Loss per common share, basic and diluted

$  (0.87)

 

$          (0.79)

     

$  (0.79)

   
                   

Net cash flows from operating activities

$     468

 

$            406

     

$     405

   

Free cash flow

$     (17)

 

$              91

     

$       90

   
                   

Footnotes

(a)  

Pro forma results reflect certain acquisitions of cable systems in 2011 as if they occurred as of January 1, 2011.

(b) 

Operating expenses include programming, service, and advertising sales expenses.

(c)

Selling, general and administrative expenses include general and administrative and marketing expenses.

   

Adjusted EBITDA and free cash flow are defined in the "Use of Non-GAAP Financial Metrics" section and are reconciled to net loss and cash flows from operating activities, respectively, in the addendum of this news release.

Revenue

Third quarter 2012 revenues rose to $1.880 billion, up 3.7% on a pro forma basis and 3.9% on an actual basis compared to the year-ago quarter led by steady growth in Internet and commercial sales and also due to increased advertising revenue.

Video revenues totaled $906 million in the third quarter, a decrease of 0.5% on a pro forma basis and 0.2% on an actual basis compared to the prior-year period. Video revenues declined as a result of a decrease in residential basic video customers partially offset by price increases and incremental revenues from DVR and HD television services.

Third quarter 2012 Internet revenues were $467 million, growing 7.6% on a pro forma basis and 7.9% on an actual basis year over year, driven by the addition of 307,000 Internet customers. Telephone revenues totaled $208 million, down 3.7% on a pro forma basis and actual basis over third quarter 2011 due to value-based pricing and revenue allocation in multi-product packages.

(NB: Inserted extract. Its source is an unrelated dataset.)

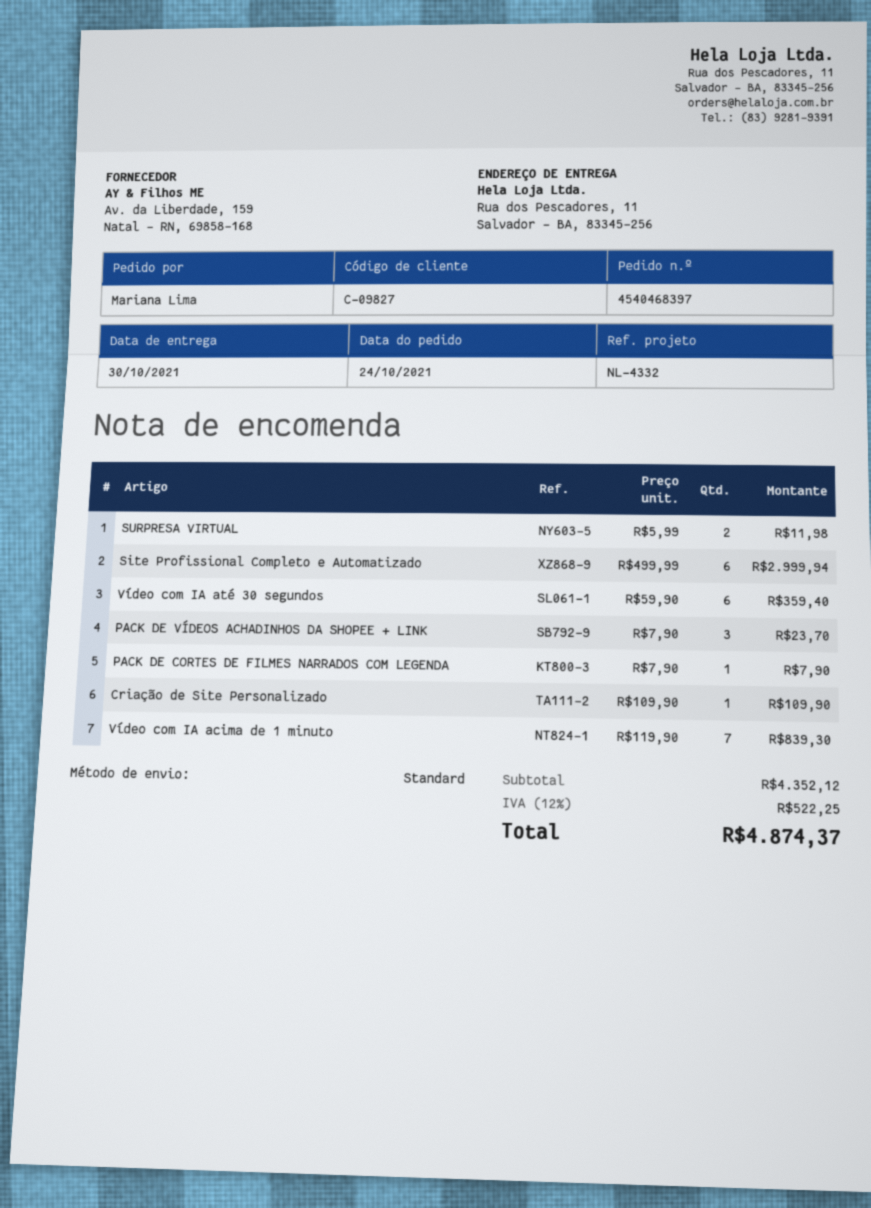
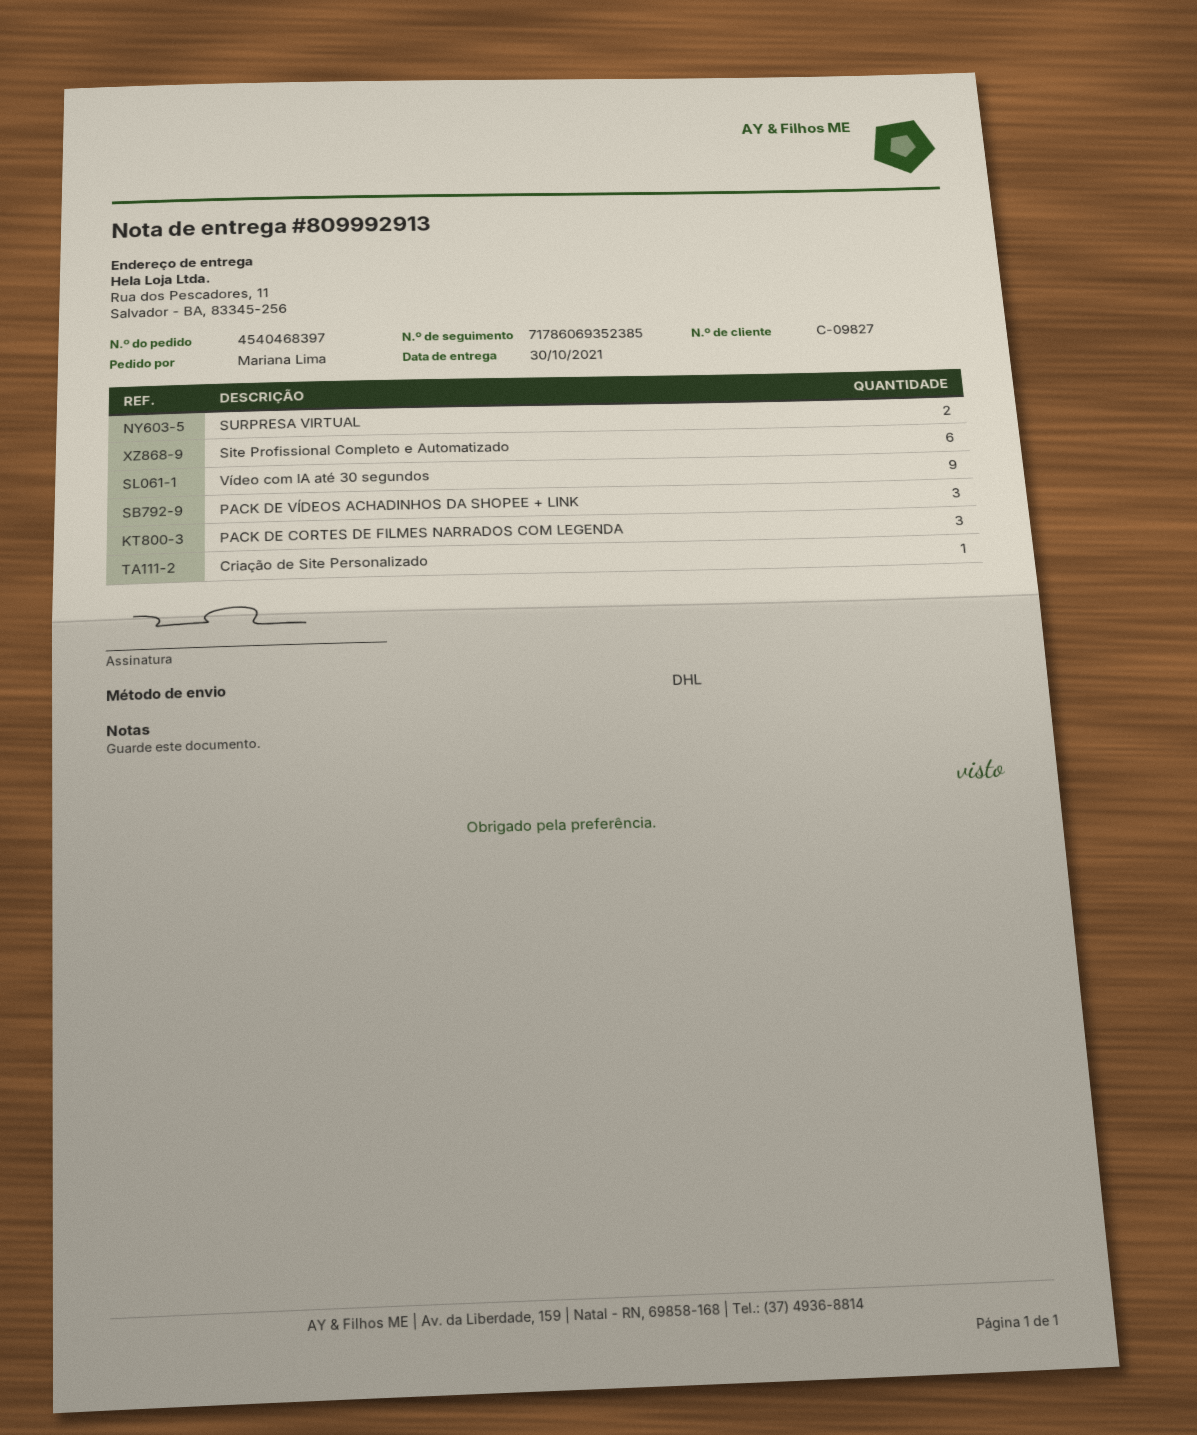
shipping method: standard -> DHL
Vídeo com IA até 30 segundos: 6 -> 9
PACK DE CORTES DE FILMES NARRADOS COM LEGENDA: 1 -> 3
Vídeo com IA acima de 1 minuto: 7 -> none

We added 116,000 phone customers in the last twelve months.

Commercial revenues grew to $168 million, increasing 20.9% year over year on a pro forma and  actual basis, reflecting higher sales to small and medium businesses and carrier customers.

Advertising sales revenues were $85 million for the third quarter of 2012, a 16.4% increase on a pro forma and actual basis compared to the third quarter of 2011 primarily driven by an increase in revenues from the political and automotive sectors.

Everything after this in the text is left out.